In late 2017, the online journal Current Issues in Dark Tourism Research was launched. The aim of the online journal is to bring affordable 'dark tourism' scholarship direct to students, researchers, and the media. The journal is unique in that it pays royalty fees to authors and, as a result, is a new model for contemporary academic publishing. Authors and scholars may submit their own related research for publication in the journal. A broad range of 'dark tourism and difficult heritage' research will be available in the journal, in the form of articles, case studies, and commentaries. The editor of the journal is Dr Philip Stone.Popular Mechanics published a list of "8 Disaster Tourism Sites," by Laura Kiniry, August 30, 2013, "for your next family vacation." They include:
1. Chernobyl Power Plant (site of the radioactive accident, April 26, 1986), in the restricted Chernobyl Exclusion Zone situated in the Ivankiv Raion of northern Kiev Oblast, near Ukraine's border with Belarus.
2. Naval Air Engineering Station Lakehurst (where the Hindenburg caught fire, May 6, 1937) Lakehurst, New Jersey.
3. Exxon Valdez Oil Spill (where 30 million gallons of oil leaked, March 24, 1989) Bligh Reef, Prince William Sound, Alaska.
4. Chelyabinsk Meteor (where it struck on February 15, 2014), Chelyabinsk, southern Urals; Lake Chebarkul; and Ilmen Reserve, Russia.

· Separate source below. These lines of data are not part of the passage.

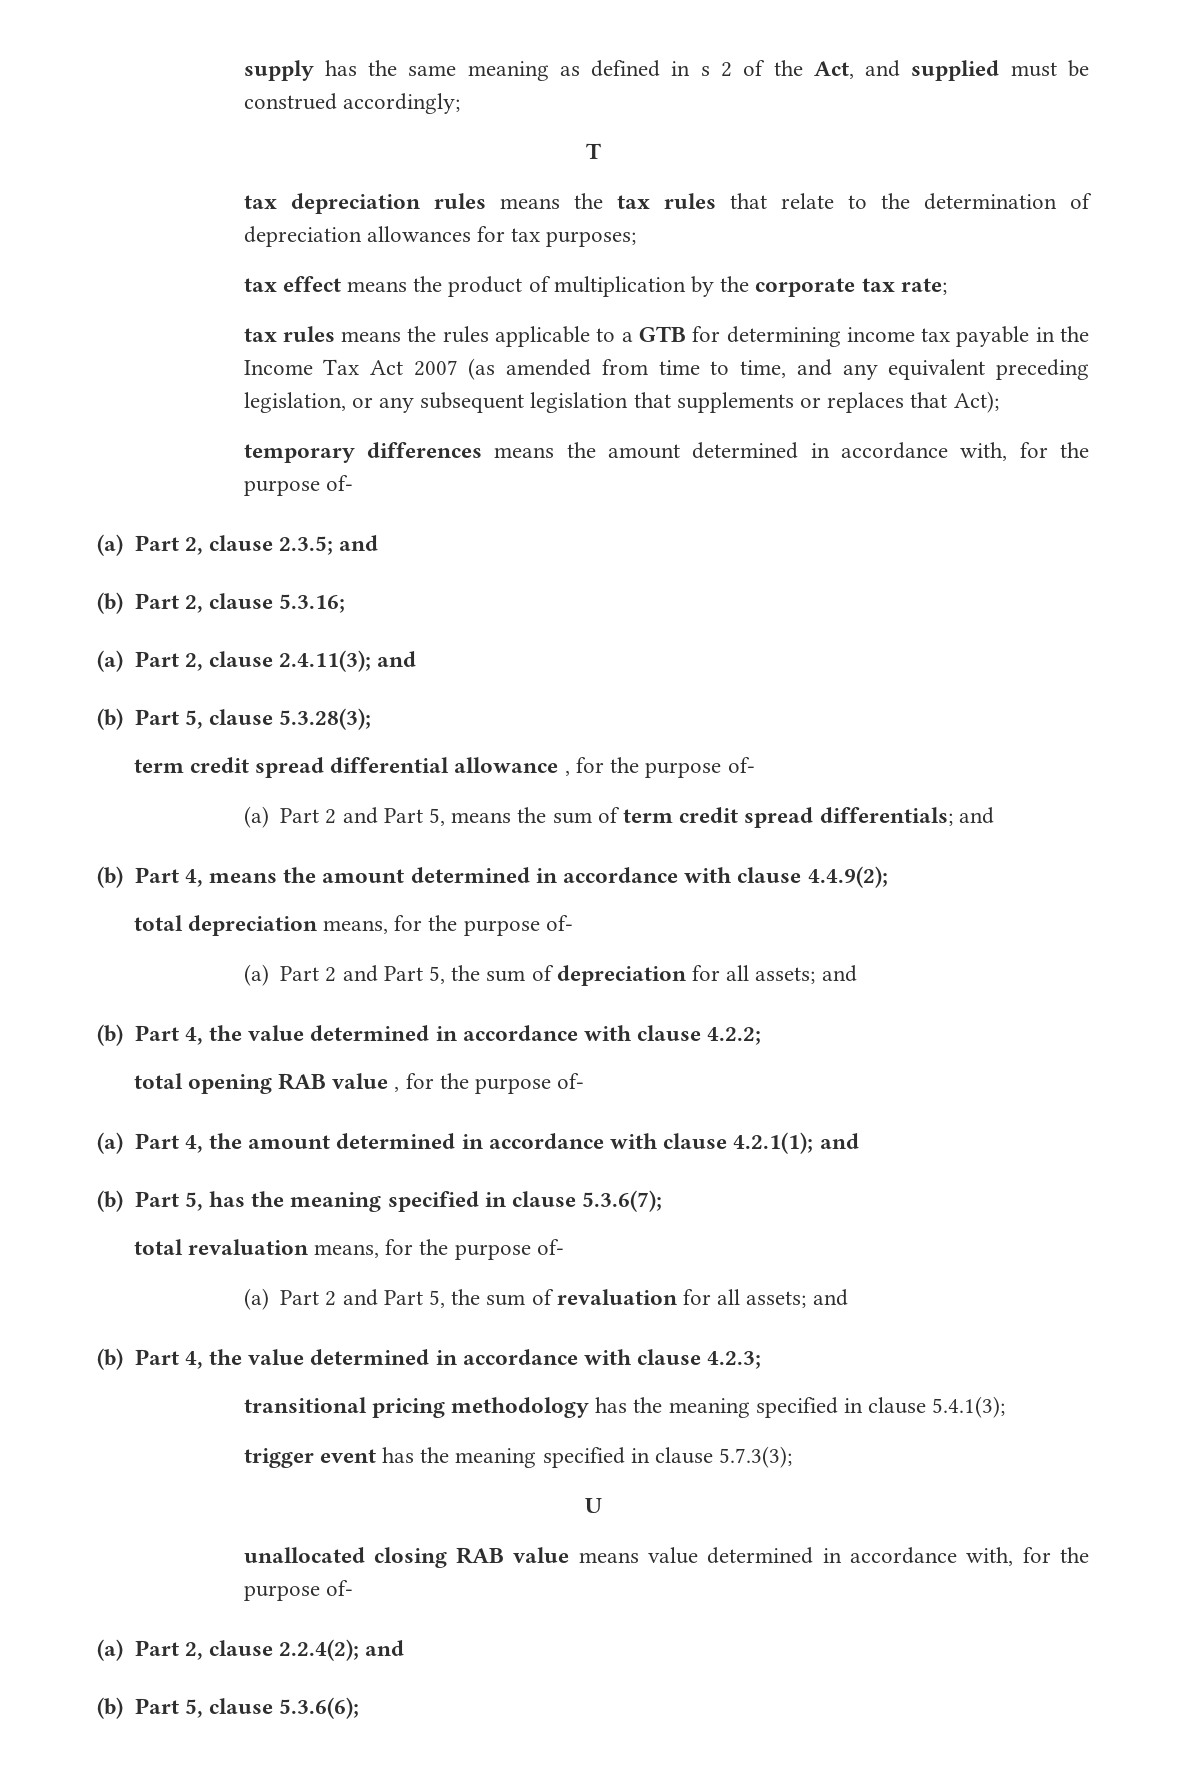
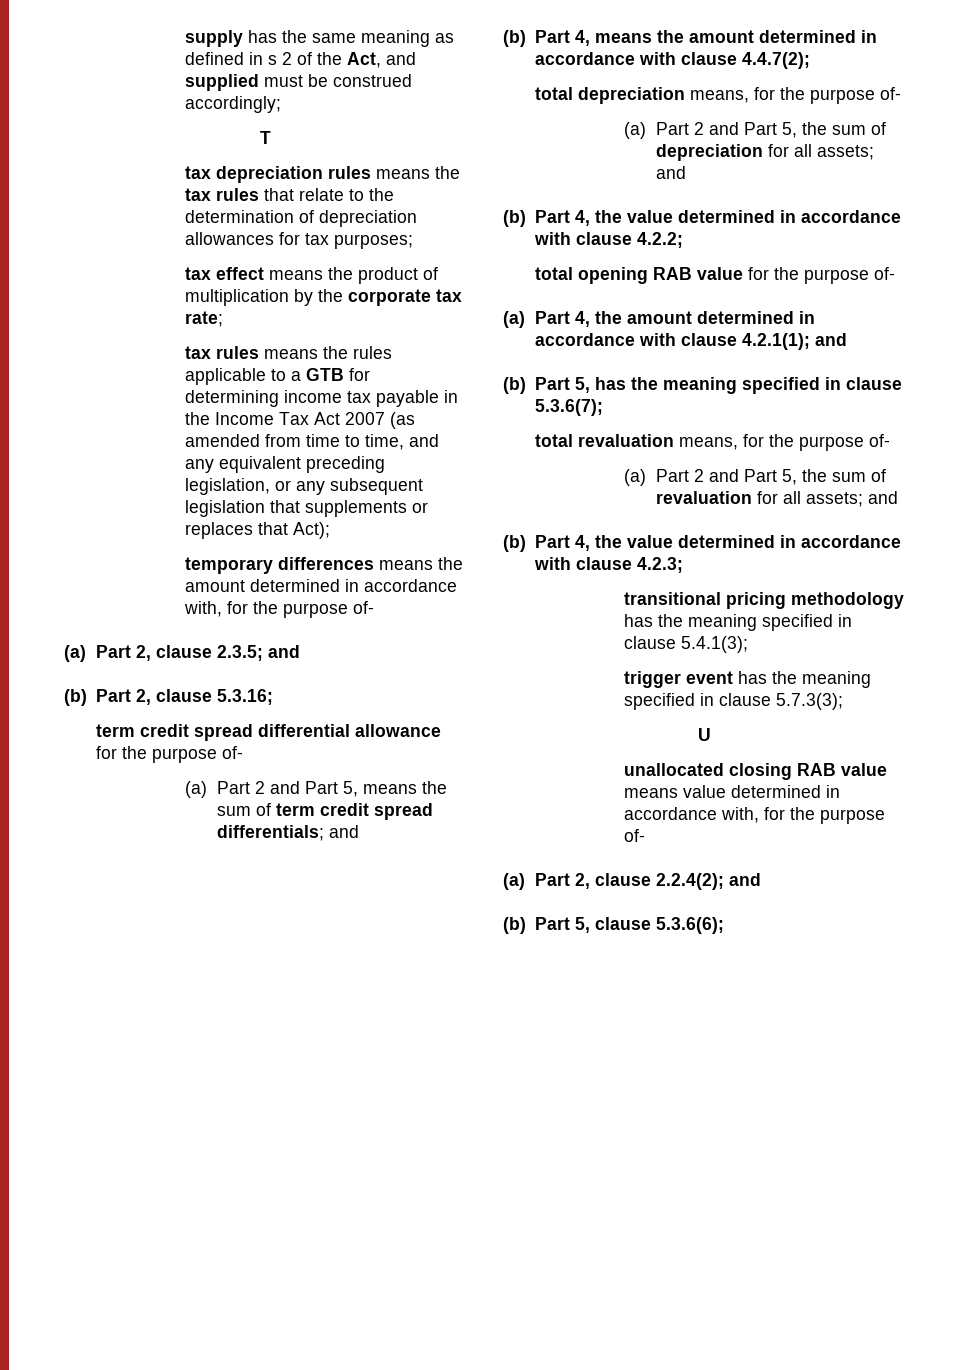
- (a) Part 2, clause 2.4.11(3); and
- (b) Part 5, clause 5.3.28(3);
- term credit spread differential allowance , for the purpose of-
+ term credit spread differential allowance for the purpose of-
- (b) Part 4, means the amount determined in accordance with clause 4.4.9(2);
+ (b) Part 4, means the amount determined in accordance with clause 4.4.7(2);
- total opening RAB value , for the purpose of-
+ total opening RAB value for the purpose of-

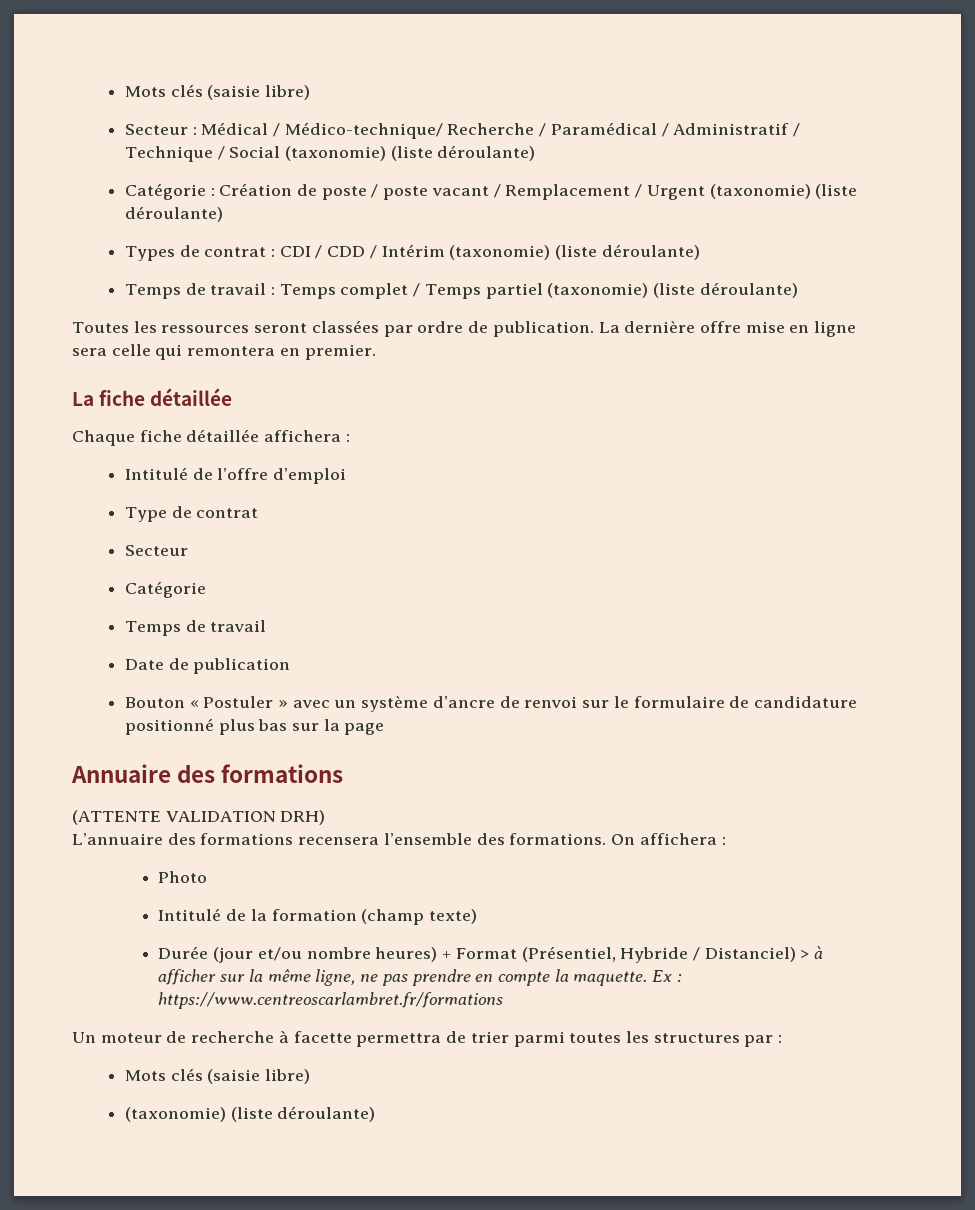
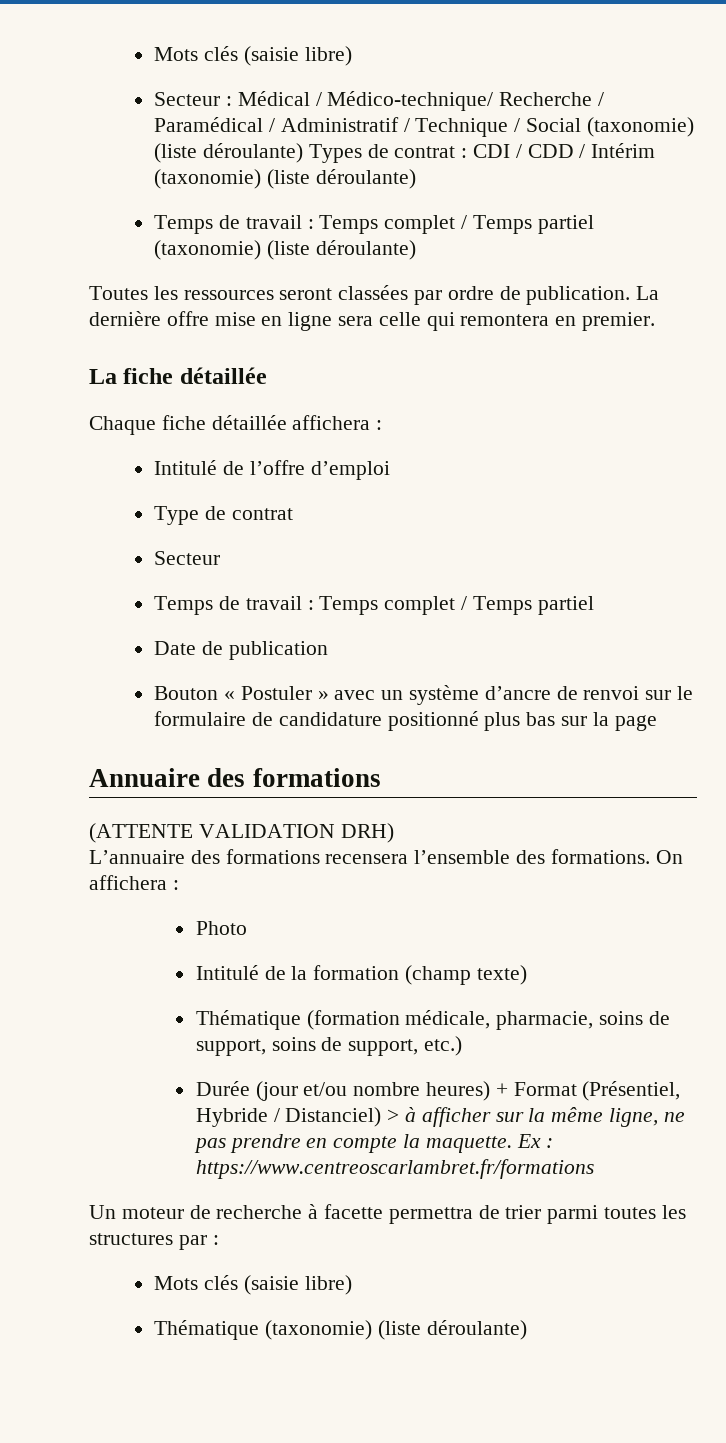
- Secteur : Médical / Médico-technique/ Recherche / Paramédical / Administratif / Technique / Social (taxonomie) (liste déroulante)
- Catégorie : Création de poste / poste vacant / Remplacement / Urgent (taxonomie) (liste déroulante)
- Types de contrat : CDI / CDD / Intérim (taxonomie) (liste déroulante)
+ Secteur : Médical / Médico-technique/ Recherche / Paramédical / Administratif / Technique / Social (taxonomie) (liste déroulante) Types de contrat : CDI / CDD / Intérim (taxonomie) (liste déroulante)
  Type de contrat
  Secteur
- Catégorie
- Temps de travail
+ Temps de travail : Temps complet / Temps partiel
+ Thématique (formation médicale, pharmacie, soins de support, soins de support, etc.)
  Un moteur de recherche à facette permettra de trier parmi toutes les structures par :
  Mots clés (saisie libre)
- (taxonomie) (liste déroulante)
+ Thématique (taxonomie) (liste déroulante)

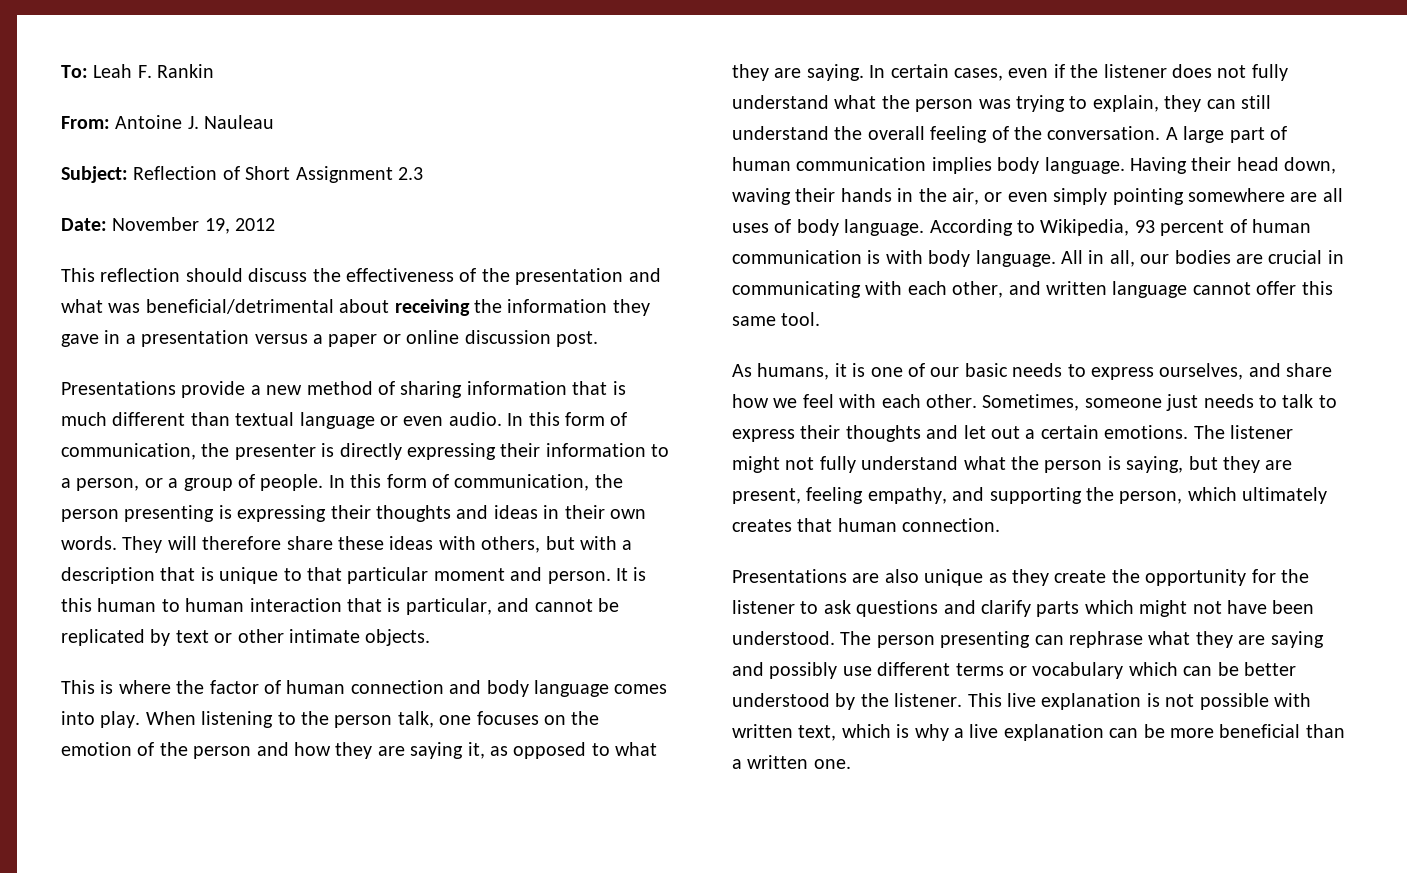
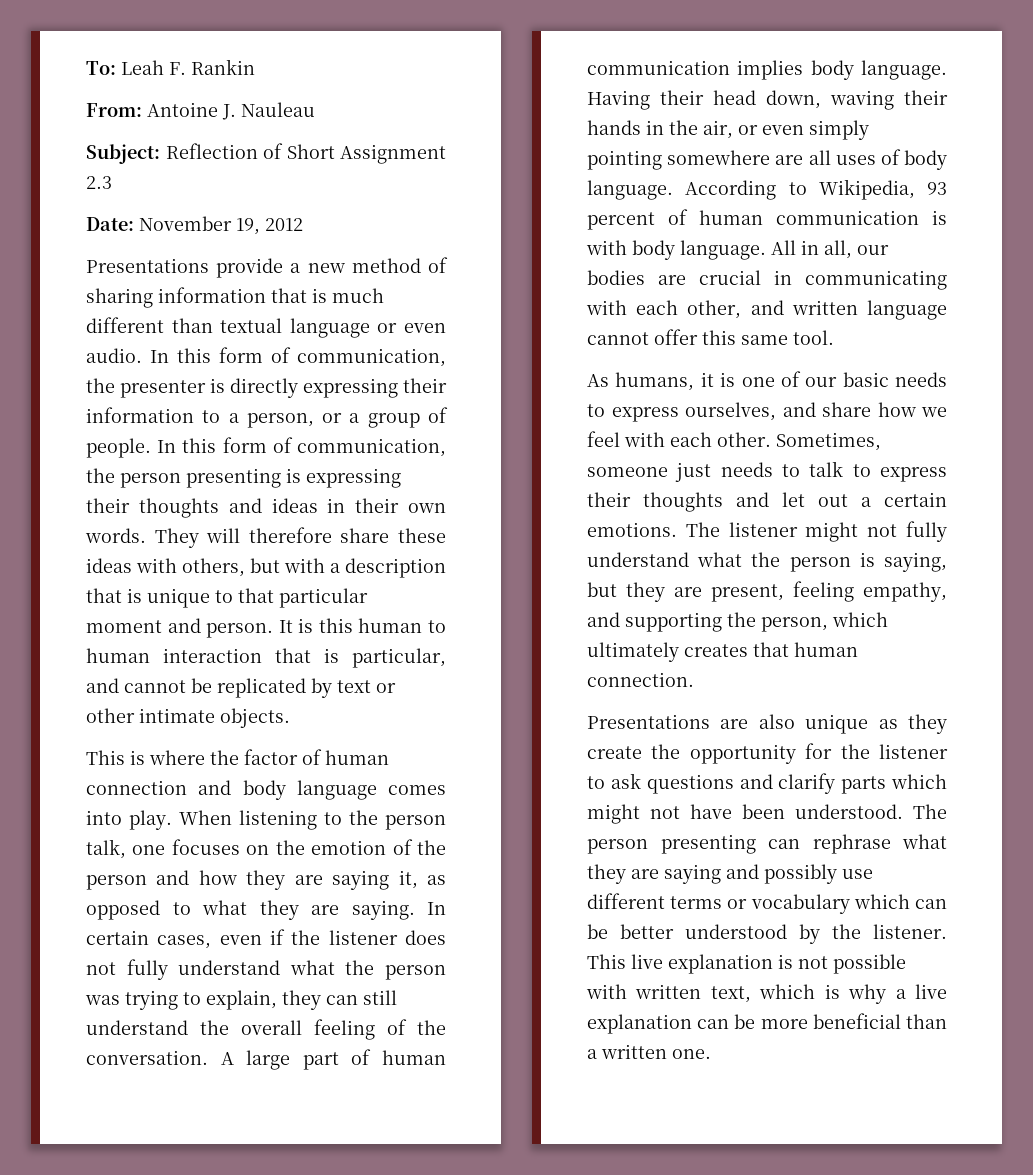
- This reflection should discuss the effectiveness of the presentation and what was beneficial/detrimental about receiving the information they gave in a presentation versus a paper or online discussion post.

5. Bikini Atoll Nuclear Test Site (site of the tests in 1946-1958), Marshall Islands, Pacific Ocean.
6. Hanford Site (built in 1943, decommissioned 1964-1971), Benton County, along the Columbia River, Washington State.
7. Hurricane Katrina (hit the Gulf Coast on August 29, 2005), especially the Lower Ninth Ward, New Orleans, Louisiana.
8. Pompeii (due to the eruption of Mt. Vesuvius in 79 AD), at the base of the volcano, Italy. Popular Mechanics calls it the "mother of all disaster tourism sites."
A couple other examinations of this phenomena include:
"The Disaster Tourist," by Kent Russell, Highline/HuffPost, January 25, 2018, about Otto Warmbier's terrible adventure that ended in his death via North Korea.
"JFK and dark tourism: A fascination with assassination" by Malcolm Foley and J. John Lennon, International Journal of Heritage Studies, 2007, about three JFK assassination sites.